The Ritchie Centre, Hudson Institute of Medical Research & Department of Obstetrics and Gynaecology, Monash University , Melbourne , Australia.
The Florey Institute of Neuroscience and Mental Health, University of Melbourne , Parkville, Victoria , Australia.
J Appl Physiol (1985). 2019 Jan 1;126(1):44-50. doi: 10.1152/japplphysiol.00800.2018. Epub 2018 Nov 1.
Erythropoietin (EPO) is being trialled in preterm infants to reduce brain injury, but high doses increase lung injury in ventilated preterm lambs. We aimed to determine whether early administration of lower doses of EPO could reduce ventilation-induced lung injury and systemic inflammation in preterm lambs. Ventilation was initiated in anaesthetized preterm lambs [125 ± 1 (SD) days gestation] using an injurious strategy for the first 15 min. Lambs were subsequently ventilated with a protective strategy for a total of 2 h. Lambs were randomized to receive either intravenous saline (Vent; n = 7) or intravenous 300 ( n = 5), 1,000 (EPO; n = 5), or 3,000 (EPO; n = 5) IU/kg of human recombinant EPO via an umbilical vein. Lung tissue was collected for molecular and histological assessment of inflammation and injury and compared with unventilated control lambs (UVC; n = 8). All ventilated groups had similar blood gas and ventilation parameters, but EPO lambs had a lower fraction of inspired oxygen requirement and lower alveolar-arterial difference in oxygen. Vent and EPO lambs had increased lung interleukin (IL)-1β, IL-6, and IL-8 mRNA, early lung injury genes connective tissue growth factor, early growth response protein 1, and cysteine-rich 61, and liver serum amyloid A3 mRNA compared with UVCs; no difference was observed between Vent and EPO groups. Histological lung injury was increased in Vent and EPO groups compared with UVCs, but EPO lambs had increased lung injury scores compared with VENT only. Early low-doses of EPO do not exacerbate ventilation-induced lung inflammation and injury and do not provide any short-term respiratory benefit. High doses (≥3,000 IU/kg) likely exacerbate lung inflammation and injury in ventilated preterm lambs. NEW & NOTEWORTHY Trials are ongoing to assess the efficacy of erythropoietin (EPO) to provide neuroprotection for preterm infants. However, high doses of EPO increase ventilation-induced lung injury (VILI) in preterm lambs. We investigated whether early lower doses of EPO may reduce VILI. We found that lower doses did not reduce, but did not increase, VILI, while high doses (≥3,000 IU/kg) increase VILI. Therefore, lower doses of EPO should be used in preterm infants, particularly those receiving respiratory support.

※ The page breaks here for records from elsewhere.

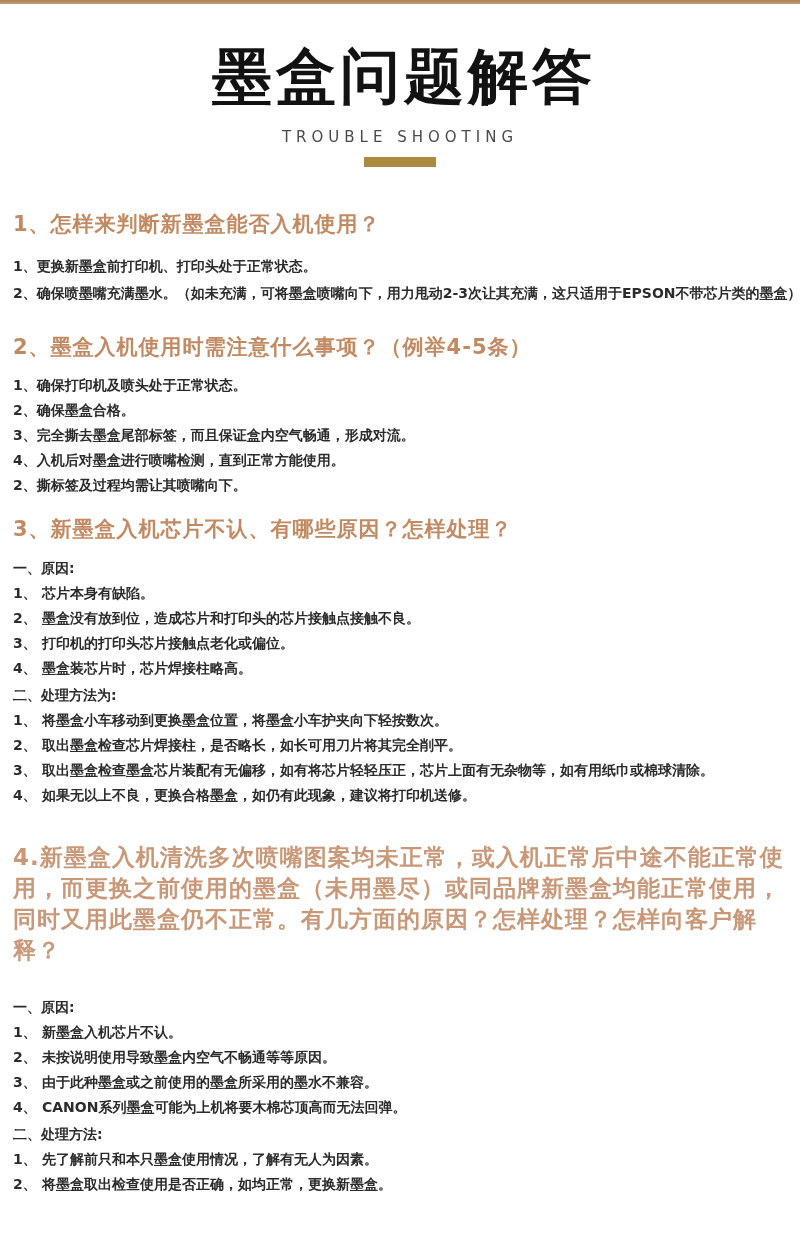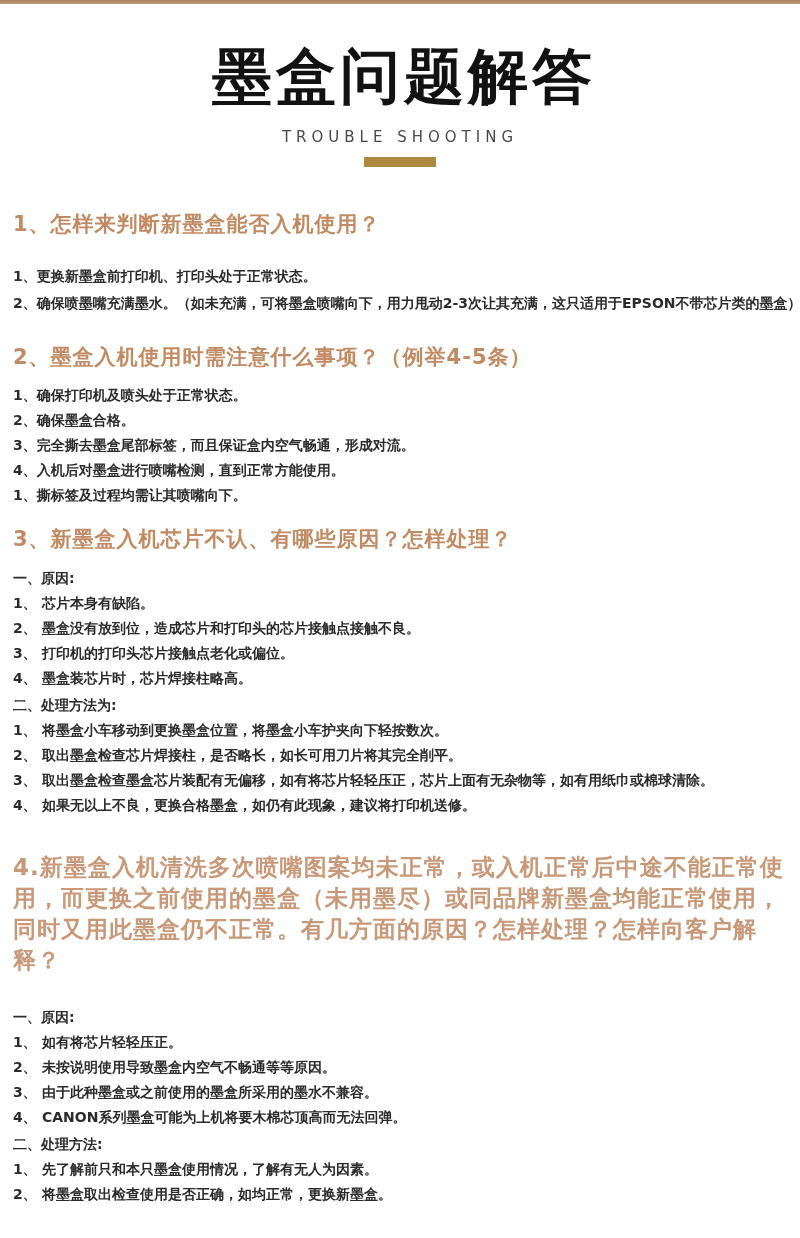--- a/index.html
+++ b/index.html
@@ -54,21 +54,21 @@
   .sec-heading.h1 { margin-top: 44px; }
   .sec-heading.h2 { margin-top: 32px; }
   .sec-heading.h3 { margin-top: 22px; }
   .sec-heading.h4 {
     margin-top: 38px;
     margin-right: 10px;
     font-size: 23px;
     line-height: 31px;
     color: #c99878;
   }
-  .plain-list { margin-top: 30px; }
+  .plain-list { margin-top: 20px; }
   .plain-list.tight { margin-top: 16px; }
   .plain-item {
     margin: 0 0 9px 13px;
     font-size: 14px;
     line-height: 18px;
     font-weight: 600;
     color: #2b2b2b;
     white-space: nowrap;
   }
   .plain-list.tight .plain-item { margin-bottom: 7px; }
@@ -113,21 +113,21 @@
     </div>
   </div>
 
   <div>
     <div class="sec-heading h2">2、墨盒入机使用时需注意什么事项？（例举4-5条）</div>
     <div class="plain-list tight">
       <div class="plain-item">1、确保打印机及喷头处于正常状态。</div>
       <div class="plain-item">2、确保墨盒合格。</div>
       <div class="plain-item">3、完全撕去墨盒尾部标签，而且保证盒内空气畅通，形成对流。</div>
       <div class="plain-item">4、入机后对墨盒进行喷嘴检测，直到正常方能使用。</div>
-      <div class="plain-item">1、撕标签及过程均需让其喷嘴向下。</div>
+      <div class="plain-item">2、撕标签及过程均需让其喷嘴向下。</div>
     </div>
   </div>
 
   <div>
     <div class="sec-heading h3">3、新墨盒入机芯片不认、有哪些原因？怎样处理？</div>
 
     <div class="group-title gt-first-3">
       <span class="glabel">一、</span>
       <span>原因:</span>
     </div>
@@ -172,21 +172,21 @@
 
   <div>
     <div class="sec-heading h4">4.新墨盒入机清洗多次喷嘴图案均未正常，或入机正常后中途不能正常使用，而更换之前使用的墨盒（未用墨尽）或同品牌新墨盒均能正常使用，同时又用此墨盒仍不正常。有几方面的原因？怎样处理？怎样向客户解释？</div>
 
     <div class="group-title gt-first-4">
       <span class="glabel">一、</span>
       <span>原因:</span>
     </div>
     <div class="num-row">
       <span class="num">1、</span>
-      <span>如有将芯片轻轻压正。</span>
+      <span>新墨盒入机芯片不认。</span>
     </div>
     <div class="num-row">
       <span class="num">2、</span>
       <span>未按说明使用导致墨盒内空气不畅通等等原因。</span>
     </div>
     <div class="num-row">
       <span class="num">3、</span>
       <span>由于此种墨盒或之前使用的墨盒所采用的墨水不兼容。</span>
     </div>
     <div class="num-row">

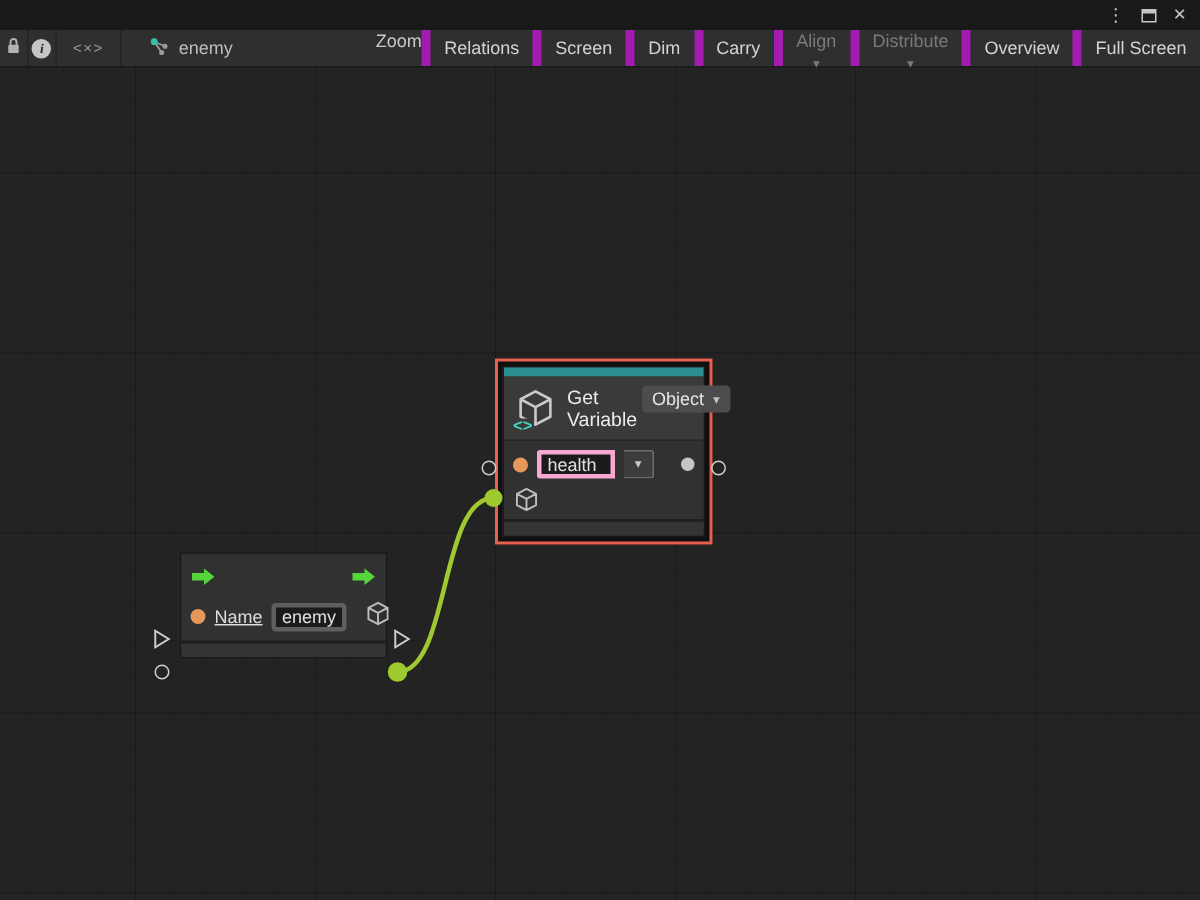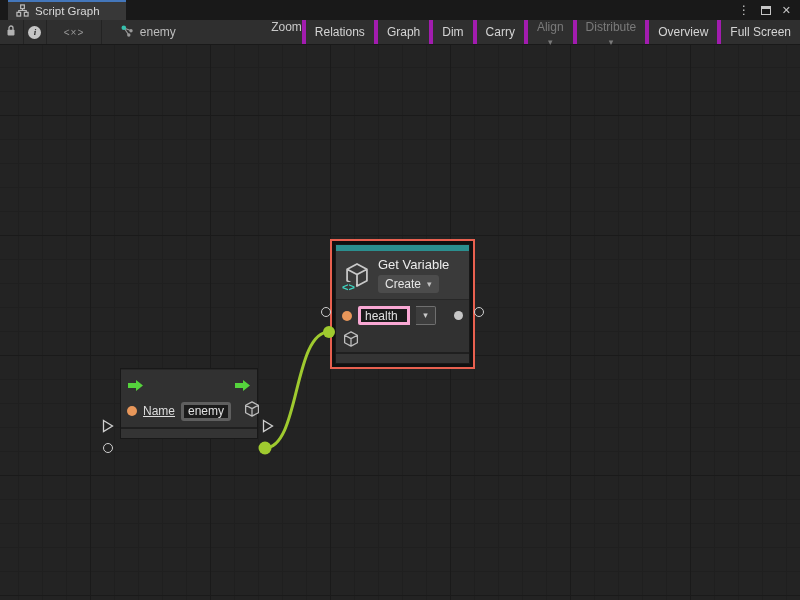--- a/index.html
+++ b/index.html
@@ -29,21 +29,21 @@
   .code-glyph { color:#999; font-size:10px; letter-spacing:1px; }
   .graph-name { display:flex; align-items:center; gap:6px; padding:0 14px 0 18px;
     color:#bdbdbd; }
   .zoom-group { display:flex; align-items:flex-end; gap:21px; margin-left:26px; color:#c9c9c9;flex-direction:column; }
   .slider { position:relative; width:86px; height:12px; }
   .slider-track { position:absolute; left:0; right:0; top:5px; height:2px; background:#8e8e8e; }
   .slider-handle { position:absolute; right:0; top:1px; width:10px; height:10px;
     border-radius:50%; background:#b4b4b4; }
   .tgroup { margin-left:auto; display:flex; align-items:stretch; }
   .tbtn { display:flex; align-items:center; gap:4px; padding:0 9px;
-    border-left:4px solid #a21caf; white-space:nowrap; }
+    border-left:6px solid #a21caf; white-space:nowrap; }
   .tbtn.disabled { color:#7a7a7a;flex-direction:column; }
   .caret { font-size:9px; line-height:1; }
 
   
   .canvas { position:relative; width:800px; height:555px; background-color:#232323;
     background-image:
       linear-gradient(to right, #1a1a1a 1px, transparent 1px),
       linear-gradient(to bottom, #1a1a1a 1px, transparent 1px),
       linear-gradient(to right, #1f1f1f 1px, transparent 1px),
       linear-gradient(to bottom, #1f1f1f 1px, transparent 1px);
@@ -55,21 +55,21 @@
   .sel-wrap { position:absolute; left:330px; top:194px; border:2px solid #e8604f;
     background:#101010; padding:3px; }
   .node { background:#363636; border:1px solid #181818; color:#e8e8e8; }
   .node.gv { width:135px; }
   .teal-bar { height:6px; background:#2b8f8f; }
   .n-header { background:#3a3a3a; display:flex; gap:7px; padding:6px 6px 6px 7px;
     align-items:center; }
   .icon-wrap { position:relative; width:28px; height:28px; flex:0 0 auto; }
   .badge { position:absolute; left:-2px; bottom:-4px; color:#3fd6c2;
     font-weight:bold; font-size:11px; background:#3a3a3a; padding:0 1px; line-height:1; }
-  .title-col { display:flex; flex-direction:column; gap:3px; }
+  .title-col { display:flex; flex-direction:row; gap:3px; }
   .n-title { font-size:13px; color:#ececec; }
   .n-sub { font-size:10px; color:#b2b2b2; }
   .pill { align-self:flex-start; display:flex; align-items:center; gap:6px;
     background:#4c4c4c; border-radius:3px; padding:2px 7px; font-size:12px; color:#e6e6e6; }
   .pill .caret { color:#c0c0c0; }
   .n-body { background:#313131; border-top:1px solid #272727; padding:6px 6px 4px; }
   .prow { display:flex; align-items:center; gap:6px; }
   .dot { width:10px; height:10px; border-radius:50%; flex:0 0 auto; }
   .dot.orange { background:#e8975a; }
   .dot.grey { width:9px; height:9px; background:#c6c6c6; }
@@ -93,33 +93,20 @@
   
   .pcircle { position:absolute; width:10px; height:10px; border:1.5px solid #cfcfcf;
     border-radius:50%; }
   .ptri { position:absolute; }
   .wire-layer { position:absolute; left:0; top:0; pointer-events:none; }
 </style>
 </head>
 <body>
 
 <div class="titlebar">
-  <div class="tab">
-    <span>
-      <svg width="13" height="13" viewBox="0 0 14 14">
-          <g stroke="#bbbbbb" fill="none" stroke-width="1.3">
-        <rect x="5" y="1" width="4" height="4"></rect>
-            <rect x="1" y="9" width="4" height="4"></rect>
-        <rect x="9" y="9" width="4" height="4"></rect>
-            <path d="M7 5 V7 M3 9 V7 H11 V9"></path>
-          </g>
-        </svg>
-    </span>
-    <span>Script Graph</span>
-  </div>
   <div class="win-controls">
     <span class="win-menu">⋮</span>
     <span class="win-max"></span>
     <span class="win-close">✕</span>
   </div>
 </div>
 
 <div class="toolbar">
   <div class="ibtn">
     <span>
@@ -149,21 +136,21 @@
   <div class="zoom-group">
     <span>Zoom</span>
     <div class="slider">
       <div class="slider-track"></div>
       <div class="slider-handle"></div>
     </div>
     <span>1x</span>
   </div>
   <div class="tgroup">
     <div class="tbtn">Relations</div>
-    <div class="tbtn">Graph</div>
+    <div class="tbtn">Screen</div>
     <div class="tbtn">Dim</div>
     <div class="tbtn">Carry</div>
     <div class="tbtn disabled">
       <span>Align</span>
       <span class="caret">▾</span>
     </div>
     <div class="tbtn disabled">
       <span>Distribute</span>
       <span class="caret">▾</span>
     </div>
@@ -180,21 +167,21 @@
       <div class="n-header">
         <span class="icon-wrap">
           <svg width="28" height="28" viewBox="0 0 24 24">
             <path d="M12 2.5 L20.5 7 L20.5 17 L12 21.5 L3.5 17 L3.5 7 Z M3.5 7 L12 11.5 M20.5 7 L12 11.5 M12 11.5 L12 21.5" fill="none" stroke="#c9c9c9" stroke-width="1.5" stroke-linejoin="round"></path>
             </svg>
           <span class="badge">&lt;&gt;</span>
         </span>
         <div class="title-col">
           <span class="n-title">Get Variable</span>
           <span class="pill">
-            <span>Create</span>
+            <span>Object</span>
             <span class="caret">▾</span>
           </span>
         </div>
       </div>
       <div class="n-body">
         <div class="prow">
           <span class="dot orange"></span>
           <input class="field gvf" value="health" style="">
           <span class="dbtn">
             <span class="caret">▾</span>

促红细胞生成素(EPO)正在早产儿中进行试验,以减少脑损伤,但高剂量会增加通气早产儿肺损伤。我们旨在确定早期给予较低剂量的 EPO 是否可以减少通气诱导的早产儿肺损伤和全身炎症。使用损伤性策略对麻醉早产儿(胎龄 125 ± 1 [SD] 天)进行通气 15 分钟,然后使用保护性策略进行总共 2 小时的通气。随机分配羔羊接受静脉内生理盐水(Vent;n = 7)或静脉内 300(EPO;n = 5)、1,000(EPO;n = 5)或 3,000(EPO;n = 5)IU/kg 人重组 EPO。收集肺组织进行炎症和损伤的分子和组织学评估,并与未通气对照羔羊(UVC;n = 8)进行比较。所有通气组的血气和通气参数相似,但 EPO 羔羊的吸氧分数和肺泡-动脉氧差较低。与 UVC 相比,Vent 和 EPO 羔羊的肺白细胞介素(IL)-1β、IL-6 和 IL-8 mRNA、早期肺损伤基因结缔组织生长因子、早期生长反应蛋白 1 和富含半胱氨酸 61 以及肝血清淀粉样蛋白 A3 mRNA 增加;Vent 和 EPO 组之间没有差异。与 UVC 相比,Vent 和 EPO 组的组织学肺损伤增加,但 EPO 羔羊的肺损伤评分高于仅 Vent 组。早期低剂量的 EPO 不会加重通气诱导的肺炎症和损伤,也不会提供任何短期呼吸益处。高剂量(≥3,000 IU/kg)可能会加重通气早产儿的肺炎症和损伤。正在进行试验以评估促红细胞生成素(EPO)对早产儿提供神经保护的疗效。然而,高剂量的 EPO 会增加早产儿通气引起的肺损伤(VILI)。我们研究了早期给予较低剂量的 EPO 是否可以减轻 VILI。我们发现,较低剂量不会减轻,但不会增加,VILI,而高剂量(≥3,000 IU/kg)会增加 VILI。因此,应在早产儿中使用较低剂量的 EPO,尤其是那些接受呼吸支持的早产儿。